• WHAT YOU SHOULD DO:
Line by line, give the data again exactly as it appears, but without pictures.

Collected data:
Content starts

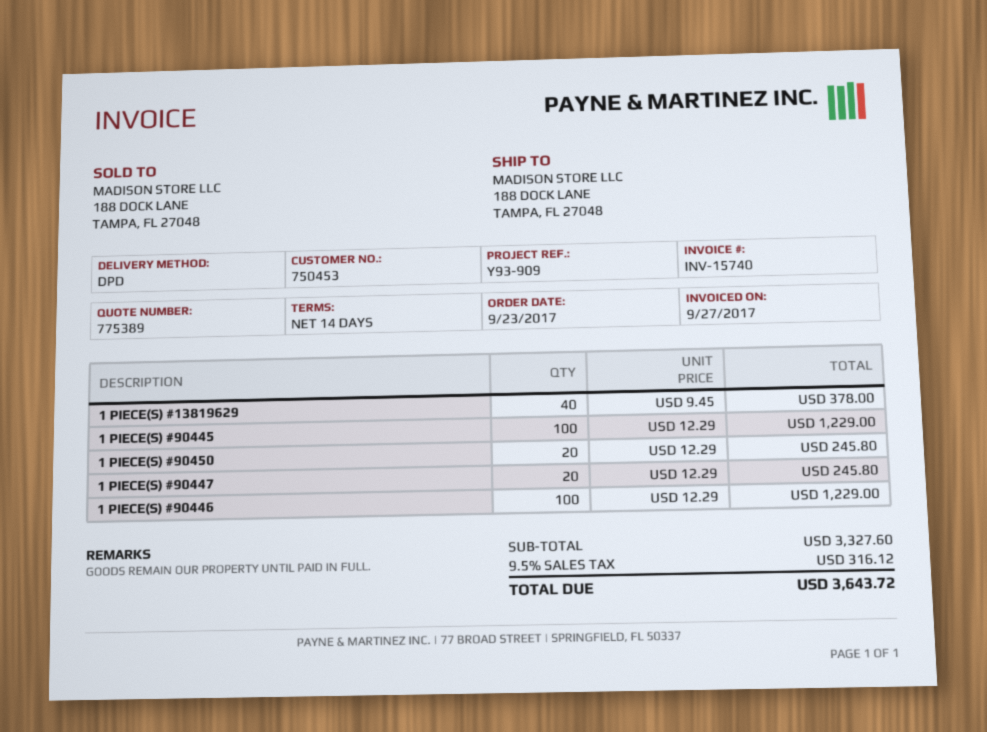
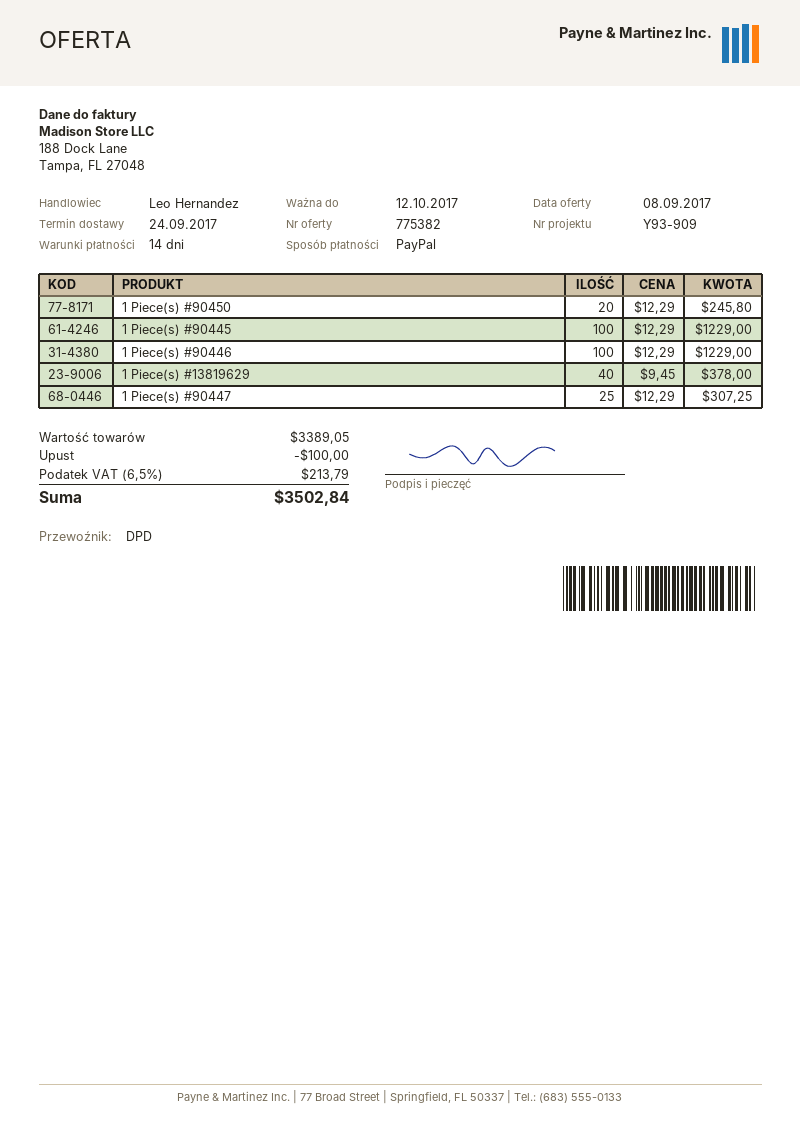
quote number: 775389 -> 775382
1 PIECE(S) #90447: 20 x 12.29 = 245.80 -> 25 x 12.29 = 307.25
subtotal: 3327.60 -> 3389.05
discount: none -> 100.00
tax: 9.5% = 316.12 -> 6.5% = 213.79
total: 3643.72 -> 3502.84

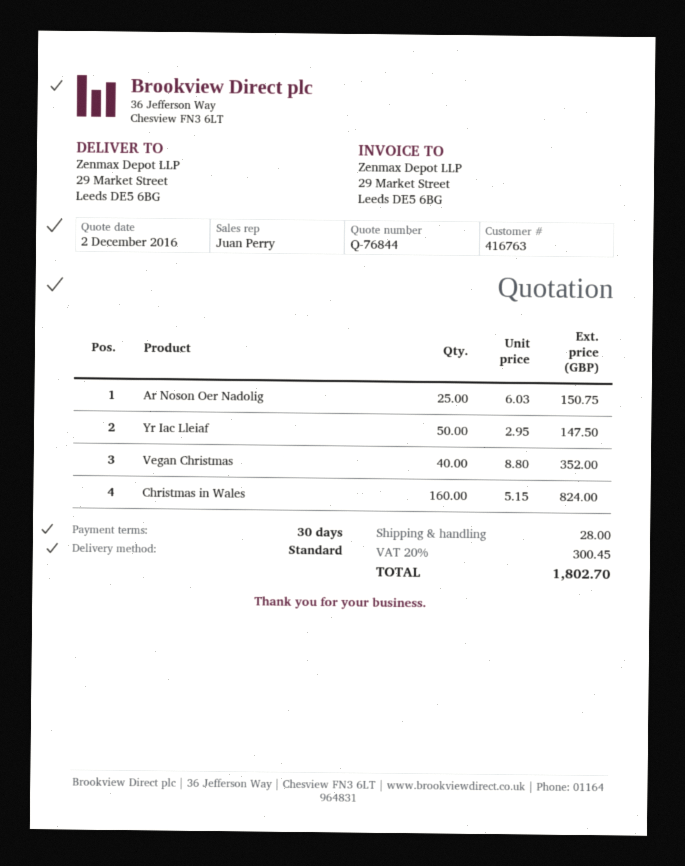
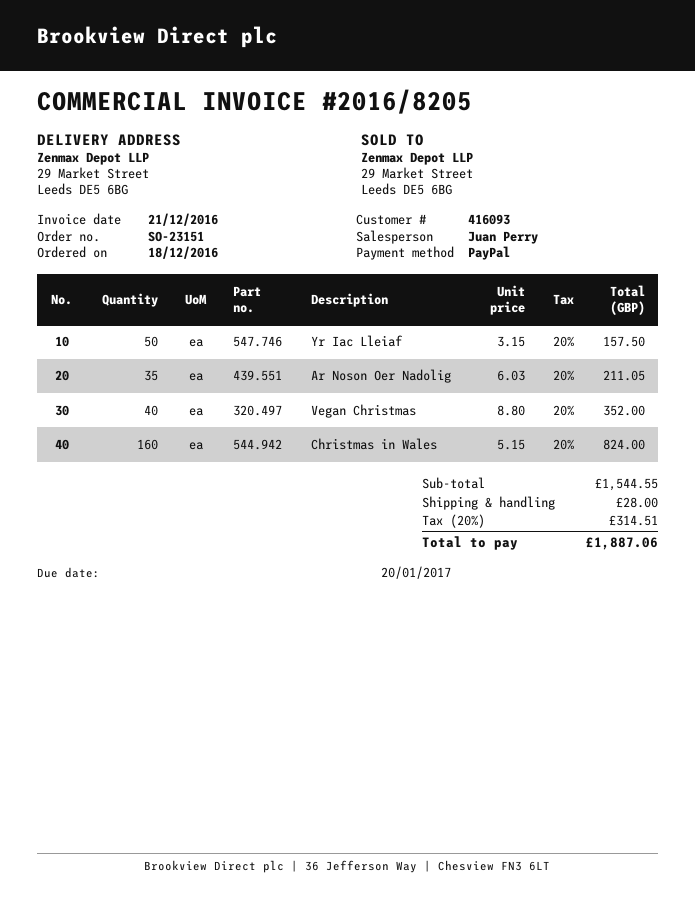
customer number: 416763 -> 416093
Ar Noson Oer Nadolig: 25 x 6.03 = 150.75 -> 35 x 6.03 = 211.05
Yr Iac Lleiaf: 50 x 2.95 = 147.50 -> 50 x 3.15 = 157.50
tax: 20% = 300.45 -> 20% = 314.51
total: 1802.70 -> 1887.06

Content ends

• EXERCISE ANSWER:
quote number: 775389 -> 775382
1 PIECE(S) #90447: 20 x 12.29 = 245.80 -> 25 x 12.29 = 307.25
subtotal: 3327.60 -> 3389.05
discount: none -> 100.00
tax: 9.5% = 316.12 -> 6.5% = 213.79
total: 3643.72 -> 3502.84

customer number: 416763 -> 416093
Ar Noson Oer Nadolig: 25 x 6.03 = 150.75 -> 35 x 6.03 = 211.05
Yr Iac Lleiaf: 50 x 2.95 = 147.50 -> 50 x 3.15 = 157.50
tax: 20% = 300.45 -> 20% = 314.51
total: 1802.70 -> 1887.06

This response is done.